Pour tous les pays, 20% des fonds reçus devront en outre être utilisés pour numériser son industrie et son administration publique et plus de 30% pour verdir des pans entiers de l’économie, a rappelé le vice-président de la Commission Valdis Dombrovskis.
Pour tous les pays, 20% des fonds reçus devront en outre être utilisés pour numériser son industrie et son administration publique et plus de 30% pour verdir des pans entiers de l’économie, a rappelé le vice-président de la Commission Valdis Dombrovskis. - EPA-EFE.

Vous avez aimé la négociation sur le plan de relance européen ? Vous allez aimer celle sur les plans de relance de chaque Etat, à rendre pour obtenir une part des 750 milliards d’euros du pot commun.

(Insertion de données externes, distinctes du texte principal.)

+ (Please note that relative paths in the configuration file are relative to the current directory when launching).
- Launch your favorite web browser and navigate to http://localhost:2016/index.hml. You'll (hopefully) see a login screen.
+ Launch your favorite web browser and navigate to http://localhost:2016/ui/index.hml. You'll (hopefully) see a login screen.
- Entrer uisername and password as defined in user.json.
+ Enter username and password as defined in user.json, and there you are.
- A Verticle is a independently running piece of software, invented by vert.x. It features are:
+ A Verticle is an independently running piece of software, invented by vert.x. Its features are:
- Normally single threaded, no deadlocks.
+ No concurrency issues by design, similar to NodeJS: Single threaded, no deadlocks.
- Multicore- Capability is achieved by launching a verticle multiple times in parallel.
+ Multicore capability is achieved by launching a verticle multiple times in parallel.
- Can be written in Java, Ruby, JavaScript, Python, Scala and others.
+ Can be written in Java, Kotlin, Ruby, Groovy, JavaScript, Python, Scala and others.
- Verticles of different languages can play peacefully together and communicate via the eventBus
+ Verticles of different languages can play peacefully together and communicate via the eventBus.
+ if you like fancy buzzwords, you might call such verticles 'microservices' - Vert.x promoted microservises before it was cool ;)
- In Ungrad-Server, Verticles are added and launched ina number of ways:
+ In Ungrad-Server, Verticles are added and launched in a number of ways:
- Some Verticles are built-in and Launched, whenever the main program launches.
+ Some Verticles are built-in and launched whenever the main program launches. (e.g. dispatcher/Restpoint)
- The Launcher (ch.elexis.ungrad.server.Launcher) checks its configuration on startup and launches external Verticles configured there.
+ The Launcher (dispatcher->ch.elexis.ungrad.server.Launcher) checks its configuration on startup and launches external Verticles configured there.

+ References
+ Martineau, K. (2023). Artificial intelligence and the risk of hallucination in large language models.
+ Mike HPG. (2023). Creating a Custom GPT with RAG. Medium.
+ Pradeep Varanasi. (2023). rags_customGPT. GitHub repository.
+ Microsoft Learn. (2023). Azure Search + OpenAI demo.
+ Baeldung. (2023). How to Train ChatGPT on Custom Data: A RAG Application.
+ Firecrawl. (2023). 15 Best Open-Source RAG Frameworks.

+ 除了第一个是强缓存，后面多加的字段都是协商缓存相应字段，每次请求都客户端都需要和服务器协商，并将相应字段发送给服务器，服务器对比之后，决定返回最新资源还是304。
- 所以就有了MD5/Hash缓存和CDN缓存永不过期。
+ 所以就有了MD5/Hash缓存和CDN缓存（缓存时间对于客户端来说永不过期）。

Les Portugais, qui tiennent ce semestre la présidence du Conseil de l’UE (où se réunissent les Etats membres), ont fait de la mise en œuvre des accords de 2020 leur priorité. D’où l’idée d’en discuter déjà entre ministres des Finances, en janvier, bien qu’on n’ait pas grand-chose à se mettre sous la dent à ce stade. La législation qui matérialise du papier à la réalité le plan de relance européen doit être encore approuvée formellement de tous côtés (Parlement et Conseil) avant de pouvoir entrer en vigueur et chaque Etat doit autoriser la Commission européenne à prendre sur son ardoise un emprunt de 750 milliards d’euros, dont 390 seront remboursés par le budget européen sur les décennies à venir.